Peut-on être rémunéré directement par la personne aidée ?

Oui, sous conditions. Lorsqu’une personne bénéficie de l’APA à domicile ou de la PCH, elle peut choisir d’employer un proche comme salarié à domicile — à l’exception du conjoint ou du partenaire de PACS pour l’APA. Dans ce cas, la rémunération est encadrée par le SMIC horaire et déduite du plan d’aide.
Pour la PCH, le montant du dédommagement familial est fixé à environ 4,20 € de l’heure (ou 6,30 € si le proche a cessé toute activité professionnelle pour s’occuper de la personne). Ce n’est pas un salaire au sens strict, mais une compensation forfaitaire versée directement à l’aidant.
Quel montant peut-on percevoir via l’APA ou la PCH ?
| Critère | APA | PCH |
|---|---|---|
| Public concerné | Personnes âgées (60 ans et +, GIR 1 à 4) | Personnes handicapées (avant 60 ans) |
| Plafond mensuel du plan d’aide | 1 872 € (GIR 1) à 801 € (GIR 4) | Jusqu’à 1 864 € pour l’aide humaine |
| Ticket modérateur | Oui, selon revenus | Non (prise en charge à 100 % sous conditions) |
| Aidant éligible comme salarié | Oui (hors conjoint) | Oui (avec conditions) |
Les revenus d’un aidant familial sont-ils imposables ?
L’AJPA est soumise à l’impôt sur le revenu : elle doit être déclarée au même titre qu’un salaire.
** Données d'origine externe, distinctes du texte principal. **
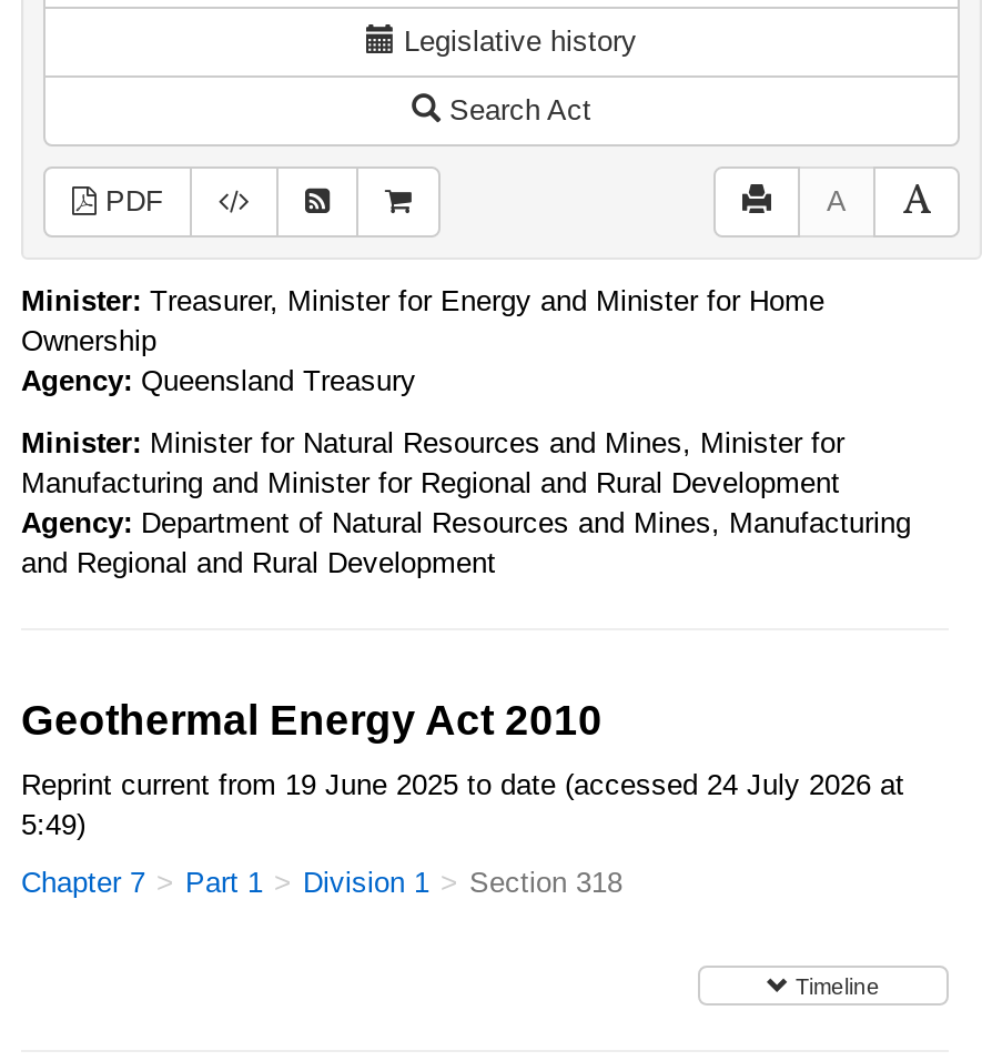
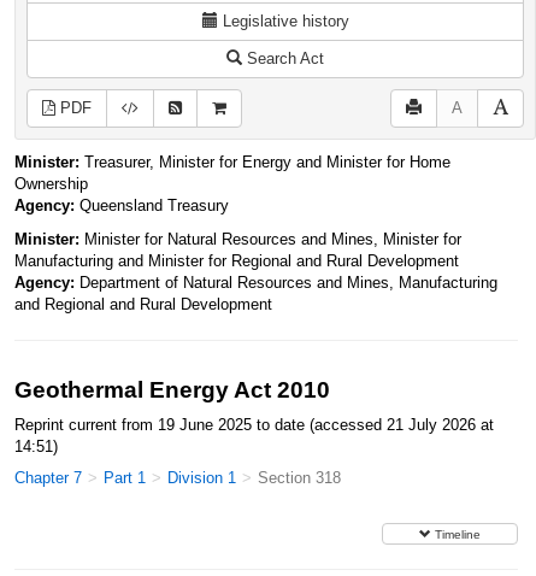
[21,768,904,801] Reprint current from 19 June 2025 to date (accessed 24 July 2026 at -> [14,416,494,434] Reprint current from 19 June 2025 to date (accessed 21 July 2026 at
[21,808,85,841] 5:49) -> [14,437,58,455] 14:51)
Le dédommagement PCH, lui aussi, entre dans le revenu imposable du proche aidant. En revanche, lorsqu’un proche est employé via l’APA et déclaré en chèque emploi service universel (CESU), les cotisations sociales sont prélevées à la source et ouvrent des droits à la retraite.
Quelles conditions faut-il remplir pour toucher ces aides ?

Les critères varient selon le dispositif, mais plusieurs points sont communs. La personne aidée doit présenter un degré de dépendance ou de handicap reconnu et bénéficier d’une prestation sociale ouvrant droit à financement (APA, PCH). Le proche aidant doit quant à lui justifier d’un lien reconnu avec la personne et, pour l’AJPA, d’une réduction effective de son activité.
Un plan d’aide est systématiquement évalué par une équipe médico-sociale (pour l’APA, c’est le Conseil départemental ; pour la PCH, la MDPH). Ce plan définit le volume d’heures finançable et les modalités d’intervention.
Comment faire une demande de rémunération en tant qu’aidant familial ?
La démarche dépend du dispositif visé. Pour l’AJPA, la demande se fait en ligne sur le site Ameli.fr ou MSA.fr, avec un justificatif d’accord de l’employeur si applicable. Pour l’APA, le dossier se dépose auprès du Conseil départemental du lieu de résidence de la personne aidée. Pour la PCH, c’est la MDPH (Maison Départementale des Personnes Handicapées) qui instruit le dossier.
Dans tous les cas, prévoir un certificat médical récent, les justificatifs de revenus de la personne aidée, et un document attestant du lien entre les deux parties. Les délais de traitement varient de 2 à 4 mois selon les départements.